[MATERIAL TO PROCESS]

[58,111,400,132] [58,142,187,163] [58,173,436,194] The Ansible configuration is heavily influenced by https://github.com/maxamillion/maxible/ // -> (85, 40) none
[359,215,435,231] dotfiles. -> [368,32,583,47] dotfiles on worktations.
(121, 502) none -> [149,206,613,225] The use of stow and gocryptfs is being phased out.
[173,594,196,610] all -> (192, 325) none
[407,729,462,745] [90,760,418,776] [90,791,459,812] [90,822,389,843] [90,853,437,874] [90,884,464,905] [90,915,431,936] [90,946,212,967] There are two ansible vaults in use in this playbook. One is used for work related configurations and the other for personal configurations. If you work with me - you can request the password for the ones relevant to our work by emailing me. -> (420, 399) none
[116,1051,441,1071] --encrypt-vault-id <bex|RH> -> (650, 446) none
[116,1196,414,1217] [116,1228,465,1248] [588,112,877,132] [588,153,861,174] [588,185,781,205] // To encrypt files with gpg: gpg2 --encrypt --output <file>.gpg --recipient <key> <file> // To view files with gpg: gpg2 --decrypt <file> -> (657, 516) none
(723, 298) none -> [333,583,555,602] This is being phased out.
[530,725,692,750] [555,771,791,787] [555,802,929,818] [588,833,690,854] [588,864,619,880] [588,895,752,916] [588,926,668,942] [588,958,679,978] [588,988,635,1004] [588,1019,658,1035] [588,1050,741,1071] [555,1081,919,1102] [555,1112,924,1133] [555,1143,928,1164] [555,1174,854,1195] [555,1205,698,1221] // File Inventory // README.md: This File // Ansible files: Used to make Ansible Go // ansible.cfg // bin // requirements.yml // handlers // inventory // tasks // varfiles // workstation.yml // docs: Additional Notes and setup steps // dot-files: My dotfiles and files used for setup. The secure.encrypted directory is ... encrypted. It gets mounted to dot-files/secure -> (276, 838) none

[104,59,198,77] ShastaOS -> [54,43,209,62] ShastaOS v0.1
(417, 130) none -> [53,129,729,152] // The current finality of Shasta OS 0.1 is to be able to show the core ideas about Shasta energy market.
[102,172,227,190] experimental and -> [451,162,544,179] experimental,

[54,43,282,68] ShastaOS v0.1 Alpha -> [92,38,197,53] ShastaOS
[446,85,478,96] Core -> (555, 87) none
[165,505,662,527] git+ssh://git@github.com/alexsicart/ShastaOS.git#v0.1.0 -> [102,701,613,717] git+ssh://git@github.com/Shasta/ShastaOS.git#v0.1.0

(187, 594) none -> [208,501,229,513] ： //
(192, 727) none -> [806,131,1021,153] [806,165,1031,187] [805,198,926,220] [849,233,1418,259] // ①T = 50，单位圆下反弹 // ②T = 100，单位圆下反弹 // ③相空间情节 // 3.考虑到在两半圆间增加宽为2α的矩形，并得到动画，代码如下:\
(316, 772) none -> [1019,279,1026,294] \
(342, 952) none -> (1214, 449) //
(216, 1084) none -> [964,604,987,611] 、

[/MATERIAL TO PROCESS]

PROBLEM STATEMENT:
Throughout the data above, report every line that contains the string "ShastaOS".

WRITTEN ANSWER:
[104,59,198,77] ShastaOS -> [54,43,209,62] ShastaOS v0.1
[54,43,282,68] ShastaOS v0.1 Alpha -> [92,38,197,53] ShastaOS
[165,505,662,527] git+ssh://git@github.com/alexsicart/ShastaOS.git#v0.1.0 -> [102,701,613,717] git+ssh://git@github.com/Shasta/ShastaOS.git#v0.1.0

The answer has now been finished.